• User interface change data
======
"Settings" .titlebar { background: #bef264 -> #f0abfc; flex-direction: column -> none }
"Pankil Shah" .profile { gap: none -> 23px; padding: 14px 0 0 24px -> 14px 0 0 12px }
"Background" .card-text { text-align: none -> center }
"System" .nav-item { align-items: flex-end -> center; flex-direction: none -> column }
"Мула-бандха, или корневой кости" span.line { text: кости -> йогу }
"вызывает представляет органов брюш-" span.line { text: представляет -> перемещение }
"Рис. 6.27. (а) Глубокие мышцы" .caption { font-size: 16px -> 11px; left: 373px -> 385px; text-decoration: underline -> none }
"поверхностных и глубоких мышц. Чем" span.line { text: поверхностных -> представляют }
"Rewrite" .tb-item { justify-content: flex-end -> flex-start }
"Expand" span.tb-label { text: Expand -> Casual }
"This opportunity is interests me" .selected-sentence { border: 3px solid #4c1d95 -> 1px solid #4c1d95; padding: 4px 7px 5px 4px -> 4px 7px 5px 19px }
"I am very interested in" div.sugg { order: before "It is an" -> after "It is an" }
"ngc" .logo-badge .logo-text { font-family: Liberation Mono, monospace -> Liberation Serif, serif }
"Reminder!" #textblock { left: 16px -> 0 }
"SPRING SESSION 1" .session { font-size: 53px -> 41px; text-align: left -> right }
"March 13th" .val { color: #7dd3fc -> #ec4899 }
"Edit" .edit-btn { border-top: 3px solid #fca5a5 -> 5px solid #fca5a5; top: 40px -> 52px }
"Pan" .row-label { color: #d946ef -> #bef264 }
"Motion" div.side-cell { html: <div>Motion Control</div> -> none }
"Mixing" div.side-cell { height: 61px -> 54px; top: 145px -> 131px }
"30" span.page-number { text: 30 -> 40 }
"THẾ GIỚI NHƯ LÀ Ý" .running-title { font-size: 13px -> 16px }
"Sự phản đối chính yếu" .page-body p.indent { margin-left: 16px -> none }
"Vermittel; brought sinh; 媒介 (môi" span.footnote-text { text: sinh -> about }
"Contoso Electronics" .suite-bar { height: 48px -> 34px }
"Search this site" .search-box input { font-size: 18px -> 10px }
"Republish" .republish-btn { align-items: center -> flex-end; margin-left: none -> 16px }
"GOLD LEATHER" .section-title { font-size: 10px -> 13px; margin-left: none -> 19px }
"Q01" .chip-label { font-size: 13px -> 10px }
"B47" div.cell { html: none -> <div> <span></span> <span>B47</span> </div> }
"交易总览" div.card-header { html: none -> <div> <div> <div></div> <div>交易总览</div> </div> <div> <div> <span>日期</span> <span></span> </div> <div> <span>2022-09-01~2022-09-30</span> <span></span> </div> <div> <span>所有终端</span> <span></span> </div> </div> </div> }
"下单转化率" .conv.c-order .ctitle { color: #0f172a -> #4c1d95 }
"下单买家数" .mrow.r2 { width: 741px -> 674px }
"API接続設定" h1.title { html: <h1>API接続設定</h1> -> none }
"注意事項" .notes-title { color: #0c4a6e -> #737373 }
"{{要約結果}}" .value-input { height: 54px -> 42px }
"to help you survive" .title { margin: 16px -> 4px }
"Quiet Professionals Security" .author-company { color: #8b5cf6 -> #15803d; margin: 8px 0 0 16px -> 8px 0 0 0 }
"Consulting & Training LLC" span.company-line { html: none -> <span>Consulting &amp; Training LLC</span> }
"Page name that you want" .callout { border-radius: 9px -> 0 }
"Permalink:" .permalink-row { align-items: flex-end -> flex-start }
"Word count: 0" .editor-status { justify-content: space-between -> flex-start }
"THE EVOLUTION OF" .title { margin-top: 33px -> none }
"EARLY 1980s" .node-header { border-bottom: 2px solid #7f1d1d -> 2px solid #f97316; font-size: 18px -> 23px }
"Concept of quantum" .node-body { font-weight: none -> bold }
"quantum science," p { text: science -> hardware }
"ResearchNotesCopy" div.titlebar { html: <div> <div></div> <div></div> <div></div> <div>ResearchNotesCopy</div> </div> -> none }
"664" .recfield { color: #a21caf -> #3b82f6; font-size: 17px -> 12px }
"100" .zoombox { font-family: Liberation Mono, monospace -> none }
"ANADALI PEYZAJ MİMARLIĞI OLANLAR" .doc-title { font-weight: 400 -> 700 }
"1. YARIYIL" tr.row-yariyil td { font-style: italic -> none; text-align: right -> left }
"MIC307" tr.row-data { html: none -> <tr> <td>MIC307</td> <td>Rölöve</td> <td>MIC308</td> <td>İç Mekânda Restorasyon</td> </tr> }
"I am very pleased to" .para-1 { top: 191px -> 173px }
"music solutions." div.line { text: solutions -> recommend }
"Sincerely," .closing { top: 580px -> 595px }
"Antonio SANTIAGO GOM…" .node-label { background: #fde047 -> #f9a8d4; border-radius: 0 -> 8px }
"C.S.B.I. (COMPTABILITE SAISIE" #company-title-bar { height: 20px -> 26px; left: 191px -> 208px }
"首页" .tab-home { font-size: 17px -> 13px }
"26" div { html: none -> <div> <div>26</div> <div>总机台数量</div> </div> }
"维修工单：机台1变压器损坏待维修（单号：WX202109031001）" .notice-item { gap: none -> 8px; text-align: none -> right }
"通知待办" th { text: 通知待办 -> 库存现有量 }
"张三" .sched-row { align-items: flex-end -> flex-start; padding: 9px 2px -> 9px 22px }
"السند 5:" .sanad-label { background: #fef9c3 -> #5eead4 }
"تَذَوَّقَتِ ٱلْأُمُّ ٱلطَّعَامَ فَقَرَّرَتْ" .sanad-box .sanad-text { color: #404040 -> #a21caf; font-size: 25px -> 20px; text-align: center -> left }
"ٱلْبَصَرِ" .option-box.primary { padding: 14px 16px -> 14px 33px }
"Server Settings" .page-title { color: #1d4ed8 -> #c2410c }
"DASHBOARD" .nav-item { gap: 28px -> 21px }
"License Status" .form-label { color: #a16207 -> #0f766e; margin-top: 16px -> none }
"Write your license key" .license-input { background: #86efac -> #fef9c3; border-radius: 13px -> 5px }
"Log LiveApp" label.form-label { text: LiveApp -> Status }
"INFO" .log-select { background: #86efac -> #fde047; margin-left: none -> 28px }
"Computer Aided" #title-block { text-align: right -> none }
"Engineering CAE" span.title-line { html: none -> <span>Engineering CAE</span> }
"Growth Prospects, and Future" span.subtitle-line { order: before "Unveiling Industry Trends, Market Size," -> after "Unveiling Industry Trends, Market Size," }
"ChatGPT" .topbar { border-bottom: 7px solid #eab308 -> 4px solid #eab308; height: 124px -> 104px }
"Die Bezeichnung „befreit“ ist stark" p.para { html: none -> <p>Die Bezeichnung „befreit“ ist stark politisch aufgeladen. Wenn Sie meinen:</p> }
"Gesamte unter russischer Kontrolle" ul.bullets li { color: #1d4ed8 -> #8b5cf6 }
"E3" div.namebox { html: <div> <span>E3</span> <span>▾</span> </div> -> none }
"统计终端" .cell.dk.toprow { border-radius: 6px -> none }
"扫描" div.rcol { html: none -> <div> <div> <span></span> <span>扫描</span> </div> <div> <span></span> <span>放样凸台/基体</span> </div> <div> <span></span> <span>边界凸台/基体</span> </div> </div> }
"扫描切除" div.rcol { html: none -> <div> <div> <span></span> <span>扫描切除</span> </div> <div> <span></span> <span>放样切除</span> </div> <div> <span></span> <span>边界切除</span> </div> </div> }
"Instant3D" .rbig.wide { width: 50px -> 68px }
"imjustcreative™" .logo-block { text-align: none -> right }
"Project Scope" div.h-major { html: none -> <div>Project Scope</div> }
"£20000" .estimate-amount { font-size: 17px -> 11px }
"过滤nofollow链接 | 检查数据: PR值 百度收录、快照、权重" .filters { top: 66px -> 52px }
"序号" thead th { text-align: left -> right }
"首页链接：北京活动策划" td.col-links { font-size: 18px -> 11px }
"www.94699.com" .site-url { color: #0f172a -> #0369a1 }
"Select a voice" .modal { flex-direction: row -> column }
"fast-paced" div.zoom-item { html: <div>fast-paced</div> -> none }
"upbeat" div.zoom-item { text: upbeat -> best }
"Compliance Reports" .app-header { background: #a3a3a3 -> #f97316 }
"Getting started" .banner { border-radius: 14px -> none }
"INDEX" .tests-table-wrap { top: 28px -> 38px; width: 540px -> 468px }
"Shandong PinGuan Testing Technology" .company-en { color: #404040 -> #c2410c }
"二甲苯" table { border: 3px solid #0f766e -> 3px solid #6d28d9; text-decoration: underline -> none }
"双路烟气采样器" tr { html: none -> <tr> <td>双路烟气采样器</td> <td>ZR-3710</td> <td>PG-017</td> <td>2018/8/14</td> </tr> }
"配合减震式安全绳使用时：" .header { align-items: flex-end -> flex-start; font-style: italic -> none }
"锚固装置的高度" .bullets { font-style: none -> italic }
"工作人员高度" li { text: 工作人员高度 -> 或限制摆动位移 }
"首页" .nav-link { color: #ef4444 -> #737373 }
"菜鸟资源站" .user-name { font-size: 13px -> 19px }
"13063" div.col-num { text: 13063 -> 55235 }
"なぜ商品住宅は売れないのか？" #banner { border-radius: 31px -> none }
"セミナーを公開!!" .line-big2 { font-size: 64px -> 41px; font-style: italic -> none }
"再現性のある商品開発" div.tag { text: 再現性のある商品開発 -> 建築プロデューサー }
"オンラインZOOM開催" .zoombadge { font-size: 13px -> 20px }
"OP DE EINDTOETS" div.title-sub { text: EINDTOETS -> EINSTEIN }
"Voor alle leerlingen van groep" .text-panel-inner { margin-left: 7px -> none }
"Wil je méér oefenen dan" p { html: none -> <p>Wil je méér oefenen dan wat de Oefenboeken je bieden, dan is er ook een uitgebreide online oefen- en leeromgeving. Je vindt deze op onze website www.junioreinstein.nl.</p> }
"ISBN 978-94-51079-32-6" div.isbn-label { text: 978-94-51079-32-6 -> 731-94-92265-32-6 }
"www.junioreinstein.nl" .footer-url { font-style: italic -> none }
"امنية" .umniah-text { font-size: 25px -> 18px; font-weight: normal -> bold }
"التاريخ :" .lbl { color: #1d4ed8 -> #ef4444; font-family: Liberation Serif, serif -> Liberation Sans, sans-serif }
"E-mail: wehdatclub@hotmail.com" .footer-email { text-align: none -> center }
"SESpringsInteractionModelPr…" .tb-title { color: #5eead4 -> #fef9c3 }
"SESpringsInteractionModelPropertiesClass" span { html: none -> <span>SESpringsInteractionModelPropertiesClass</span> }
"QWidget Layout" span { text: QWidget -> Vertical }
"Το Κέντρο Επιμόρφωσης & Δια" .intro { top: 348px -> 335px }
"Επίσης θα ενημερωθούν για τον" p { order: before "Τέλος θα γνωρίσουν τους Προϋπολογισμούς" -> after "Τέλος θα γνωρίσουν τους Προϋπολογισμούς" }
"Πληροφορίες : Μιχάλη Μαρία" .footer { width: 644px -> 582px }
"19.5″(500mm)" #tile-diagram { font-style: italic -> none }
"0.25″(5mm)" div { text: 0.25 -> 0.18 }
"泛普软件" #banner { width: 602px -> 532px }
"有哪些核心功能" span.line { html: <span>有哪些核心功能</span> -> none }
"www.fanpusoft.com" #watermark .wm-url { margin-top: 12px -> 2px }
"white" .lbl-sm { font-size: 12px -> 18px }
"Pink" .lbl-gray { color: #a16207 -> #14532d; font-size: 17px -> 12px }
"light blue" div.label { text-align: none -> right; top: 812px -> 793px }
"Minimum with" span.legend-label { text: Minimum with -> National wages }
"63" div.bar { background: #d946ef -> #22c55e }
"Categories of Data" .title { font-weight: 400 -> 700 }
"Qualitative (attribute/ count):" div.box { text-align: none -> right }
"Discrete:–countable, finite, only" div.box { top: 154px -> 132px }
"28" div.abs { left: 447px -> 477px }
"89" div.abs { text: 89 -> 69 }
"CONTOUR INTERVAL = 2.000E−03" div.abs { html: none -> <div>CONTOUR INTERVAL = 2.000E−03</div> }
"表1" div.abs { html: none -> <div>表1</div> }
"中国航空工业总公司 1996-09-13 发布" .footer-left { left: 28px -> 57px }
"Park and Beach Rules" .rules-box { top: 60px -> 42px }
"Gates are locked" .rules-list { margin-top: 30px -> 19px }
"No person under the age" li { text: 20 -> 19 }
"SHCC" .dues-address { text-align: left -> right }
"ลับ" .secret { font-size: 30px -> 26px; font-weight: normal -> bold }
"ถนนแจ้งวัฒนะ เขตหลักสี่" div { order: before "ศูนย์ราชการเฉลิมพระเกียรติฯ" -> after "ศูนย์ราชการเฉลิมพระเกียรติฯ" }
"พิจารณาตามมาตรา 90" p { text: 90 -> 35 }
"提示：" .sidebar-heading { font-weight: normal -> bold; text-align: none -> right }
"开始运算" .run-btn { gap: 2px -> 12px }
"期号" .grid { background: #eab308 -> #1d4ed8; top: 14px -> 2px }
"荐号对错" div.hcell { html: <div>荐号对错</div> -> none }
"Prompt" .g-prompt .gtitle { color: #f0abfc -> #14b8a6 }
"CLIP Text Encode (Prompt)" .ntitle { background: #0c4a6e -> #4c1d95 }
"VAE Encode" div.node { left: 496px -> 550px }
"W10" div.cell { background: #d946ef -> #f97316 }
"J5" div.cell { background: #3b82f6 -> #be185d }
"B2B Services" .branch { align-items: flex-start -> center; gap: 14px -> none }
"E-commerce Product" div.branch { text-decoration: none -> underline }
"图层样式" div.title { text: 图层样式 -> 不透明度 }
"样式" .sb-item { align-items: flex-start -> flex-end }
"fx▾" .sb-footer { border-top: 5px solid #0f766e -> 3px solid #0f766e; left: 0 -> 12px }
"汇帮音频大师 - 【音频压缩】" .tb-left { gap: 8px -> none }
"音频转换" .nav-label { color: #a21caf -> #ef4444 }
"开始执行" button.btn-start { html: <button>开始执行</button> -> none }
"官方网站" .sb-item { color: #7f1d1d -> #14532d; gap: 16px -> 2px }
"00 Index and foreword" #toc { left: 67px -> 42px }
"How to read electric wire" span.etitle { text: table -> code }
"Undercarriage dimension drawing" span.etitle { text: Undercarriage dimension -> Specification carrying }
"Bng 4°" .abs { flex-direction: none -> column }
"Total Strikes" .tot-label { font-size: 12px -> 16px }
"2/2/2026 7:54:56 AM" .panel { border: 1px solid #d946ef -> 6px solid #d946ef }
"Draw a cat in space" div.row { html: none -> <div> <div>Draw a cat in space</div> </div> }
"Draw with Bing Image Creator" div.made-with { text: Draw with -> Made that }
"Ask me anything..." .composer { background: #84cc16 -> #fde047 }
======
• Task
All lines above between those holding "border-radius: 6px ->" and "<div> <span></span> <span>扫描</span>", inclusive, must be set down unchanged, and no other line may be included.

• Exercise solution
"统计终端" .cell.dk.toprow { border-radius: 6px -> none }
"扫描" div.rcol { html: none -> <div> <div> <span></span> <span>扫描</span> </div> <div> <span></span> <span>放样凸台/基体</span> </div> <div> <span></span> <span>边界凸台/基体</span> </div> </div> }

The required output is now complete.